## What you should do
Only lines with the string "fill" should be returned from the data below.

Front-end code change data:
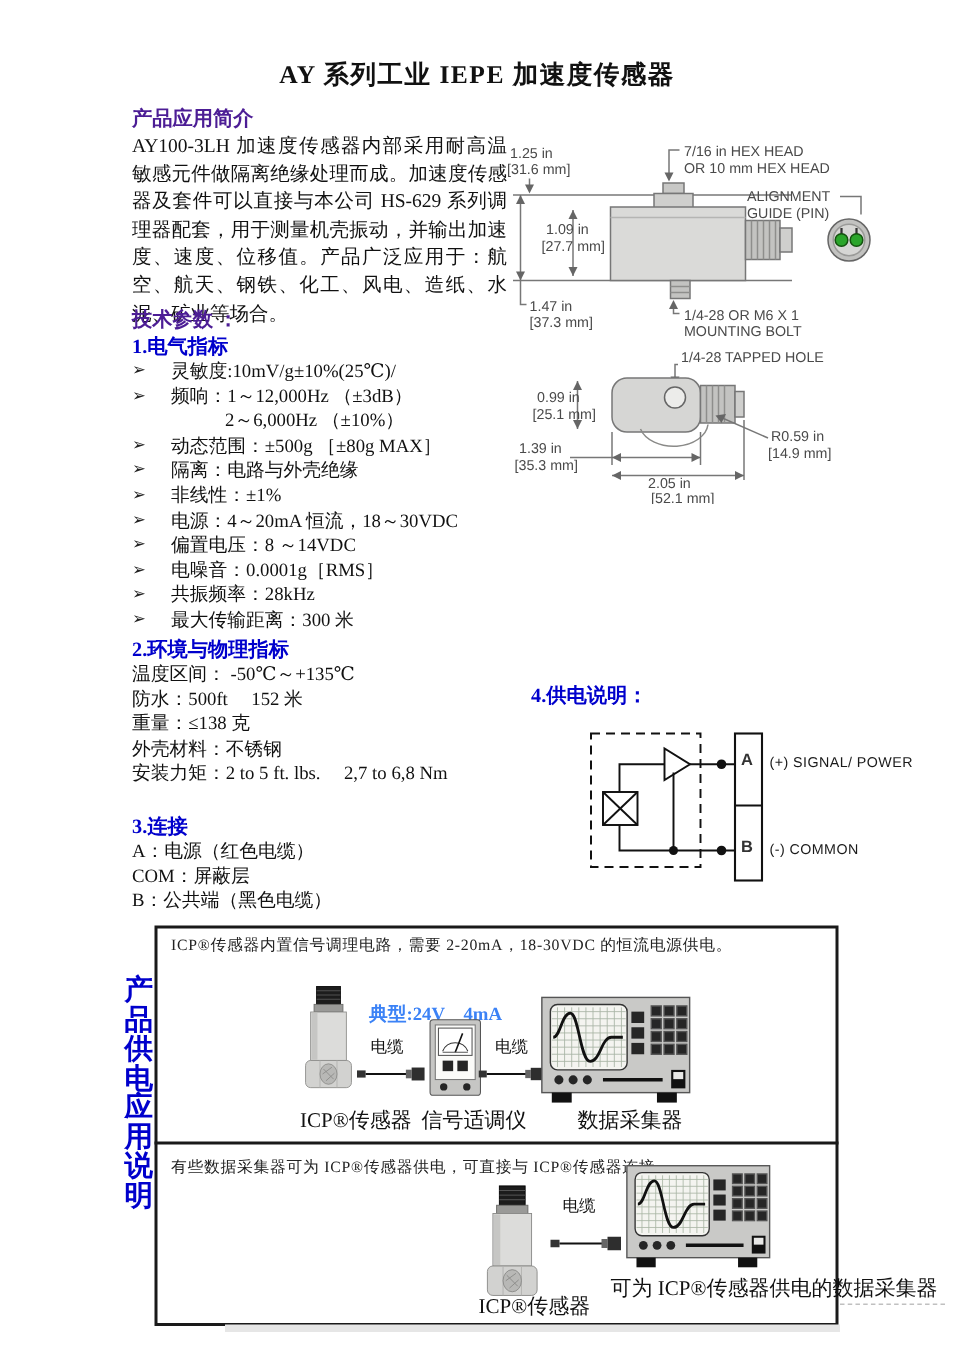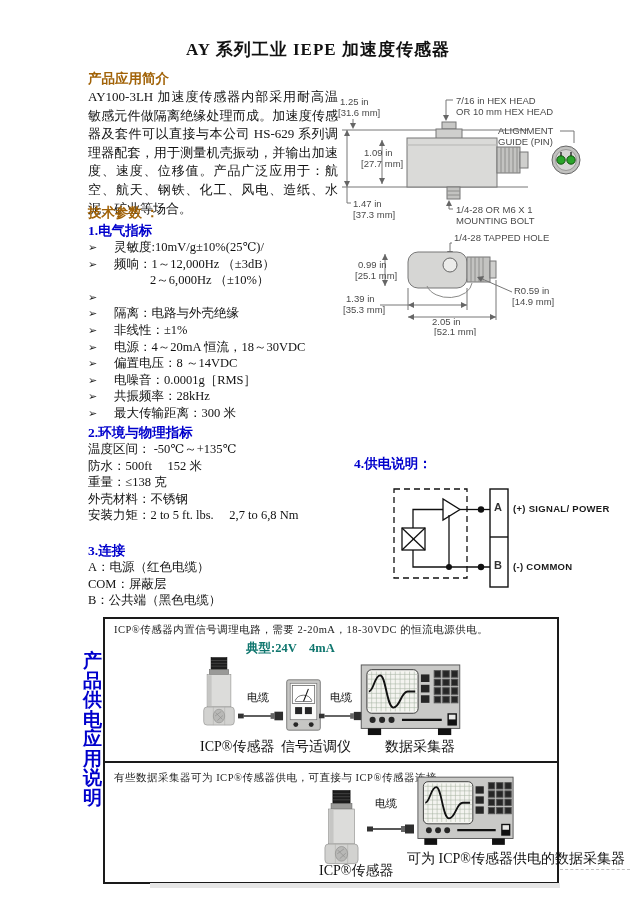--- a/index.html
+++ b/index.html
@@ -2,43 +2,43 @@
 <html><head>
 <meta charset="utf-8">
 <style>
   html,body{margin:0;padding:0;background:#fff;}
   .page{position:relative;width:636px;height:900px;background:#fff;overflow:hidden;
         font-family:"Liberation Serif","DejaVu Serif",serif;color:#111;}
   .abs{position:absolute;}
   .title{position:absolute;top:38px;left:0;width:636px;text-align:center;
          font-size:17px;font-weight:bold;letter-spacing:1px;font-family:Liberation Serif, serif;}
   .sec-h{position:absolute;font-size:13.5px;font-weight:bold;}
-  .hred{color:#a16207}
+  .hred{color:#4c1d95}
   .hblue{color:#0000cc}
   .intro-body{position:absolute;left:88px;top:88px;width:250px;font-size:13px;
               line-height:18.6px;text-align:justify;margin:0;}
   .speclist{position:absolute;left:88px;width:280px;font-size:12.5px;}
   .brow{display:flex;line-height:16.6px;}
   .bul{width:26px;font-size:11px;color:#222;flex:none;}
   .bcont{padding-left:62px;line-height:16.6px;}
   .pline{line-height:16.6px;}
   svg text{font-family:"Liberation Sans","DejaVu Sans",sans-serif;font-size:9.5px;fill:#4a4a4a;}
   .thin{stroke:#777;stroke-width:1;fill:none;}
   .wire{stroke:#111;stroke-width:1.3;fill:none;}
   .ckt-letter{position:absolute;font-family:"Liberation Sans","DejaVu Sans",sans-serif;
               font-size:11px;font-weight:bold;color:#333;}
   .ckt-label{position:absolute;font-family:"Liberation Sans","DejaVu Sans",sans-serif;
-             font-size:9.5px;font-weight:bold;color:#1a1a1a;letter-spacing:.3px;}
+             font-size:9.5px;font-weight:normal;color:#1a1a1a;letter-spacing:.3px;}
   .bigbox{position:absolute;left:103px;top:617px;width:452px;height:263px;
           border:2px solid #1a1a1a;}
   .divider{position:absolute;left:103px;top:761px;width:456px;border-top:2px solid #1a1a1a;}
   .sidebar-v{position:absolute;left:83px;top:651px;width:16px;font-size:19px;font-weight:bold;
              color:#0000cc;line-height:19.5px;word-break:break-all;}
   .pnote{position:absolute;font-size:10.5px;color:#222;letter-spacing:.5px;}
-  .ptypical{position:absolute;font-size:12.5px;font-weight:bold;color:#0f766e;}
+  .ptypical{position:absolute;font-size:12.5px;font-weight:bold;color:#3b82f6;margin-top:28px;}
   .pcap{position:absolute;font-size:14px;color:#111;}
   .cable-label{position:absolute;font-size:11px;color:#111;}
   .shadowbar{position:absolute;left:150px;top:883px;width:410px;height:5px;background:#e6e6e6;}
   .dash-art{position:absolute;left:560px;top:869px;width:70px;border-top:1px dashed #c0c0c0;}
 </style>
 </head>
 <body>
 
 <div class="page">
 
@@ -124,20 +124,21 @@
         <span class="bul">➢</span>
         <span>灵敏度:10mV/g±10%(25℃)/</span>
       </div>
     <div class="brow">
         <span class="bul">➢</span>
         <span>频响：1～12,000Hz （±3dB）</span>
       </div>
     <div class="bcont">2～6,000Hz （±10%）</div>
     <div class="brow">
         <span class="bul">➢</span>
+        <span>动态范围：±500g ［±80g MAX］</span>
       </div>
     <div class="brow">
         <span class="bul">➢</span>
         <span>隔离：电路与外壳绝缘</span>
       </div>
     <div class="brow">
         <span class="bul">➢</span>
         <span>非线性：±1%</span>
       </div>
     <div class="brow">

## Answer box
   svg text{font-family:"Liberation Sans","DejaVu Sans",sans-serif;font-size:9.5px;fill:#4a4a4a;}
   .thin{stroke:#777;stroke-width:1;fill:none;}
   .wire{stroke:#111;stroke-width:1.3;fill:none;}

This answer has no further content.